ギータの言い方は、命令ではなかった。行ってきてください、ではない。行くならこの店がある、という置き方だった。


ダッタは少し迷った。


キールから受け取った紙束を、ギータに渡せばそれで自分の役目は終わり、ということにもできる。ギータが後で店へ行く。店主と話す。ダッタは工房で待つ。その方が、たぶん間違いは少ない。
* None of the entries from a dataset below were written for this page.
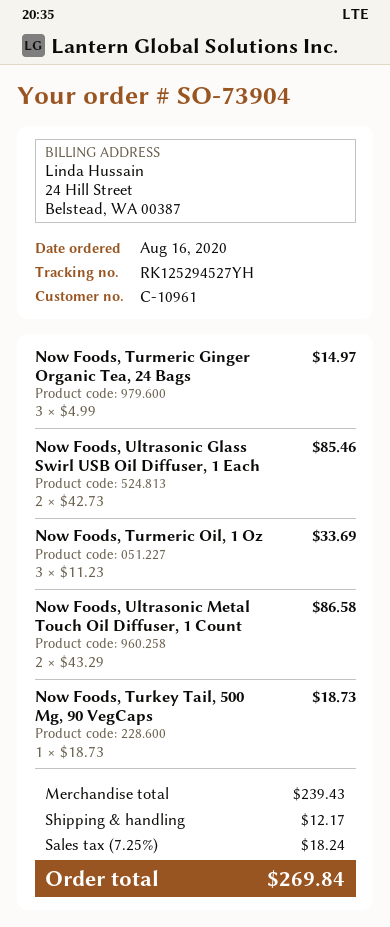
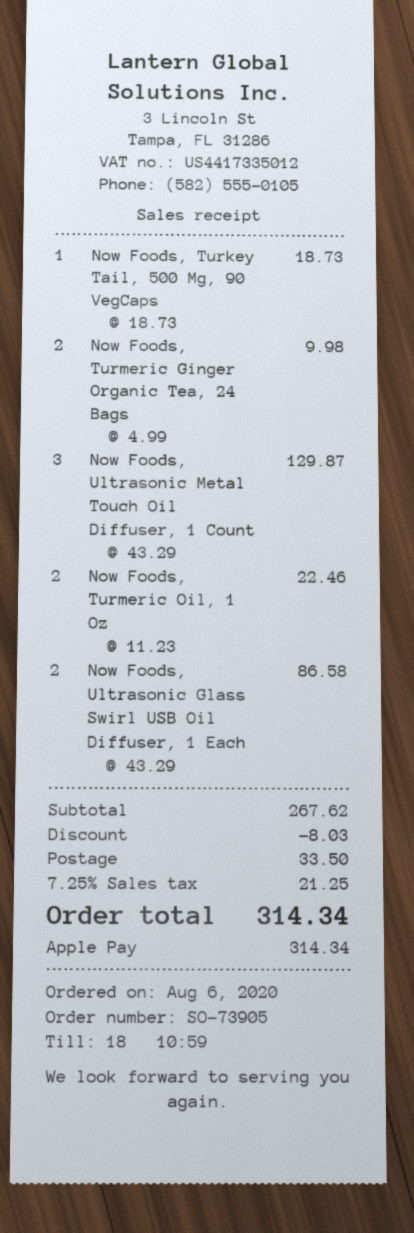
order number: SO-73904 -> SO-73905
order date: 2020-08-16 -> 2020-08-06
Now Foods, Turmeric Ginger Organic Tea, 24 Bags: 3 x 4.99 = 14.97 -> 2 x 4.99 = 9.98
Now Foods, Ultrasonic Glass Swirl USB Oil Diffuser, 1 Each: 2 x 42.73 = 85.46 -> 2 x 43.29 = 86.58
Now Foods, Turmeric Oil, 1 Oz: 3 x 11.23 = 33.69 -> 2 x 11.23 = 22.46
Now Foods, Ultrasonic Metal Touch Oil Diffuser, 1 Count: 2 x 43.29 = 86.58 -> 3 x 43.29 = 129.87
subtotal: 239.43 -> 267.62
discount: none -> 8.03
shipping: 12.17 -> 33.50
tax: 7.25% = 18.24 -> 7.25% = 21.25
total: 269.84 -> 314.34

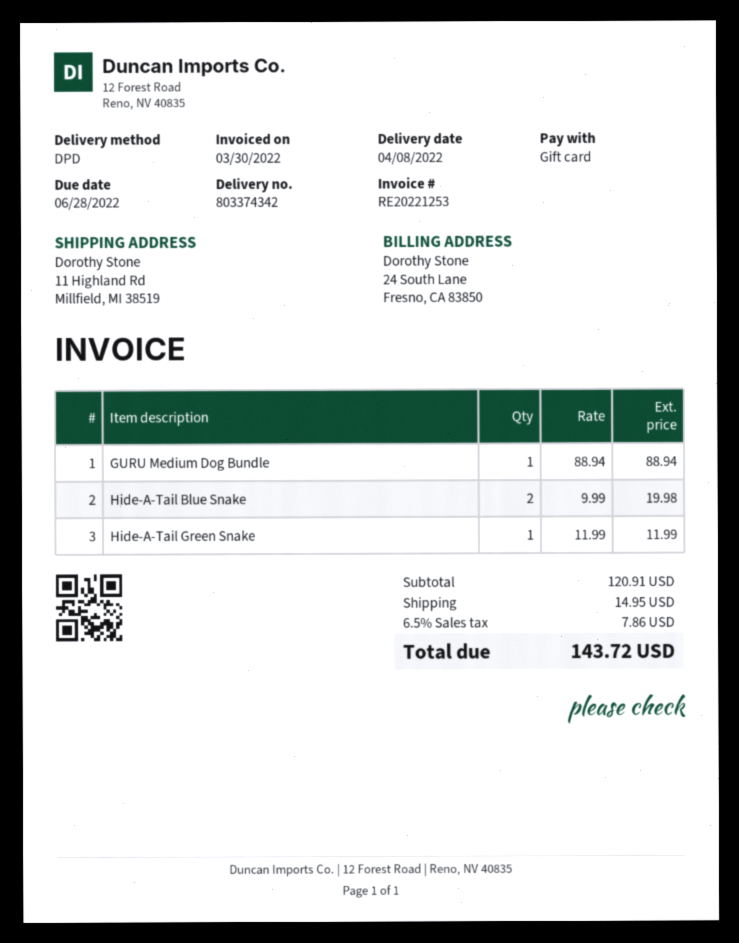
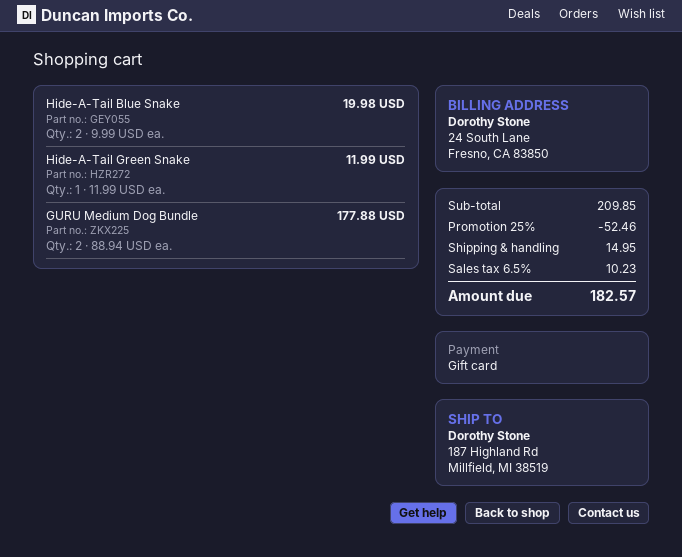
ship to: 11 Highland Rd, Millfield, MI 38519 -> 187 Highland Rd, Millfield, MI 38519
GURU Medium Dog Bundle: 1 x 88.94 = 88.94 -> 2 x 88.94 = 177.88
subtotal: 120.91 -> 209.85
discount: none -> 25% = 52.46
tax: 6.5% = 7.86 -> 6.5% = 10.23
total: 143.72 -> 182.57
けれど、紙の端の光はまだダッタの方へ伸びているように見えた。


自分の船だ。


壊したのも、自分だ。


だから自分が行く、と言えば少し立派に見える。そう思った瞬間、胸の奥で熱が跳ねた。


ダッタはその熱をそのまま言葉にしないよう、息を吸った。


「僕が行ってくる」


ギータはペンを止めた。


「一人で?」


「うん。ギータは午後便の翼があるだろ」


「あります」


「だったら、僕が聞いてくる。分からないところは、分からないまま持って帰る」


言ってから、少しだけギータの顔を見た。採点されるのを待つみたいに。


ギータは採点しなかった。


「助かります」


その一言は、思ったより普通に出てきた。


ダッタの手が記録板の端を握る。助かります。その言葉が胸の奥で大きくなりかける。任された。役に立てる。今度こそ。


ギータが、こちらを見る。


「今、何か急ぎました?」


「え」


「顔が少し前へ出ました」


ダッタは反射で背筋を戻した。


「そんな見方ある?」


「あります。整備では、部品も人も前に出すぎると見落とします」


「僕は部品じゃない」


「そうですね。だから自分で止まれます」


ギータは紙束を包み直した。命令ではないのに、言葉が少しだけ残る。


自分で止まれる。


ダッタはその言葉を記録板の余白に書きかけて、やめた。今は店へ行く方が先だ。


「じゃあ、行ってくる」


「はい。気をつけて」


「また、それだけ?」


「ほかに何か言った方がいいですか」


「いや。言われすぎると、たぶん僕がむっとする」


ギータは少しだけ瞬きをした。


「では、言いません」


その返事が妙に真面目で、ダッタは少し笑いそうになった。


扉を開けると、港の風が紙束を鳴らした。細い光が、北へ引かれるように伸びる。


古い風見塔の針が、遠くでゆっくり回っていた。


北側の通りは、昼前の荷運びで混んでいた。


帆布を抱えた人、部品箱を押す人、風見塔の修繕札を担ぐ人。ダッタは紙束を胸に寄せて歩いた。


角を曲がったところで、肩が何かに当たった。


「あ」


黒い札束が、石畳に散った。


相手は背の高い人だった。帽子の影が深く、顔はよく見えない。


「すみません」


ダッタは慌ててしゃがんだ。


札はどれも黒かった。店の用件札より薄く、端だけが妙に硬い。表には文字がある。けれど、拾おうとすると読めなくなる。


保留。


そう見えた気がした。


「急ぐなら、急がない方がいい」


相手が言った。


声は低かった。忠告にも、独り言にも聞こえた。


「え」


顔を上げた時には、相手はもう札束を抱え直していた。


「落としましたよ」


ダッタは拾った札を差し出す。


相手は受け取らなかった。


「それは、そちらの紙だ」


「僕の?」


ダッタが手元を見ると、黒い札はキールの通信記録の間に半分だけ挟まっていた。いつ入ったのか分からない。


もう一度顔を上げる。


相手は人混みの向こうへ消えていた。


ダッタは黒い札を抜こうとして、やめた。紙束の光が震えている。知らない札を道端に捨てるのも、誰かの落とし物を勝手に外すのも、どちらも違う気がした。


店で聞けばいい。


そう思って、ダッタは紙束を抱え直した。